*** AVAILABLE RECORDS ***

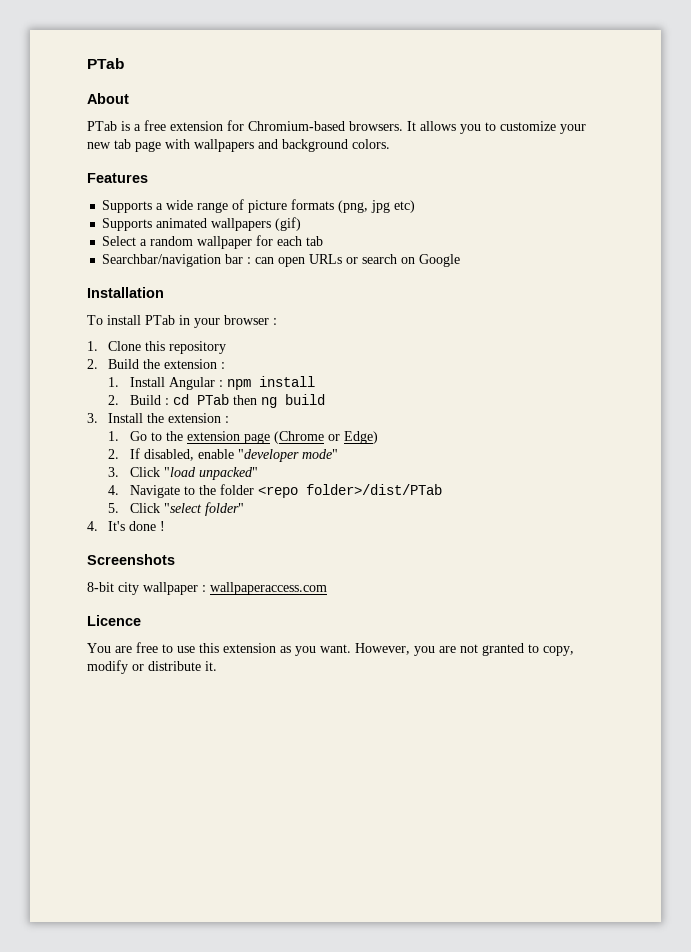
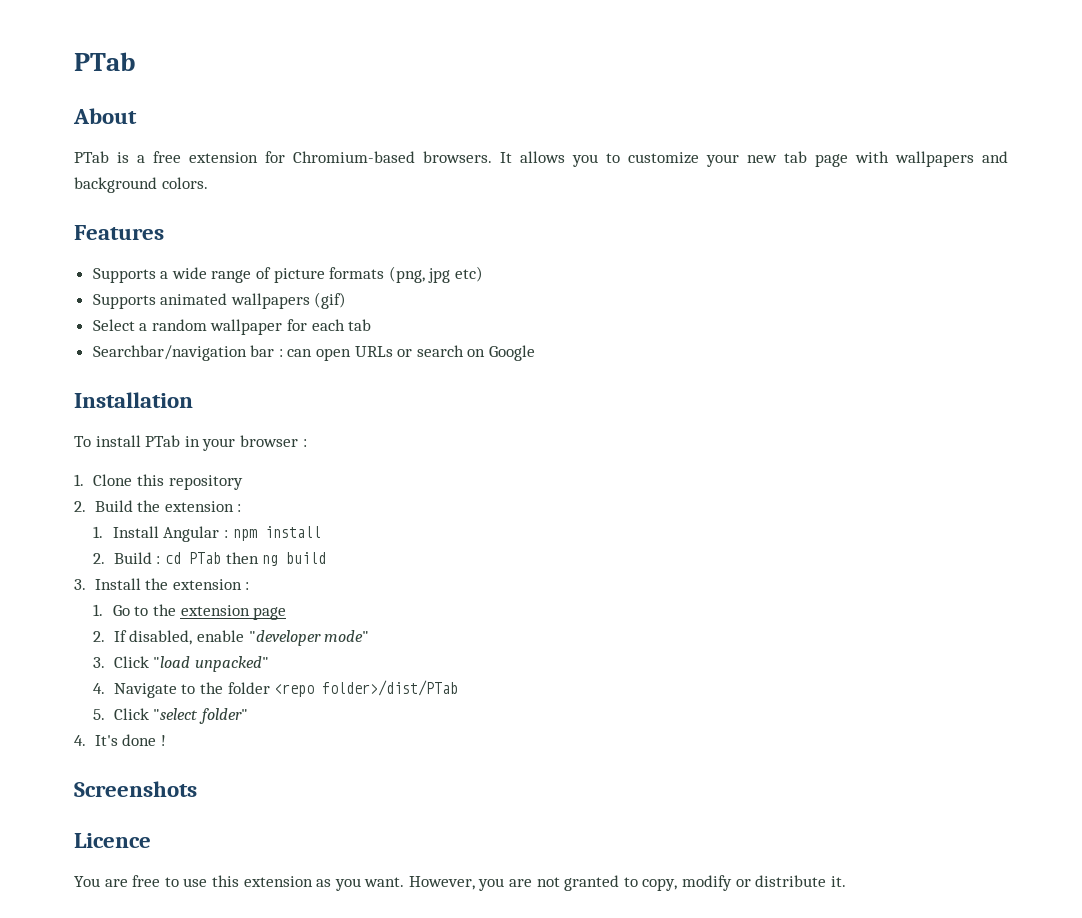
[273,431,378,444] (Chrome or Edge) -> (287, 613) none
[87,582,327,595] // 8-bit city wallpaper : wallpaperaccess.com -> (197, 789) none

*** End of AVAILABLE RECORDS ***
*** AVAILABLE RECORDS ***

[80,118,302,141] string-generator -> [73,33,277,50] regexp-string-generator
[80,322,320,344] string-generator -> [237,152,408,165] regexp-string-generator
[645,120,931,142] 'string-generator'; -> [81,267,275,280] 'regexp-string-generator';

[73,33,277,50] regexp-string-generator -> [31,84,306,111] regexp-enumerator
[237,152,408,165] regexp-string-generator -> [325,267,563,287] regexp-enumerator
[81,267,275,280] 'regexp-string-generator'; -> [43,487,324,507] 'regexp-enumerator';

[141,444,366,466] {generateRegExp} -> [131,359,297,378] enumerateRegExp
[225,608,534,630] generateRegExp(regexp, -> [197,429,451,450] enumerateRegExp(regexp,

*** End of AVAILABLE RECORDS ***

**PROBLEM TO SOLVE:** Your answer should consist solely of the lines above from the line with "[81,267,275,280] 'regexp-string-generator'; ->" to the line with "[225,608,534,630] generateRegExp(regexp, ->", both included, reproduced exactly.

**SOLUTION FOR THIS TASK:**
[81,267,275,280] 'regexp-string-generator'; -> [43,487,324,507] 'regexp-enumerator';

[141,444,366,466] {generateRegExp} -> [131,359,297,378] enumerateRegExp
[225,608,534,630] generateRegExp(regexp, -> [197,429,451,450] enumerateRegExp(regexp,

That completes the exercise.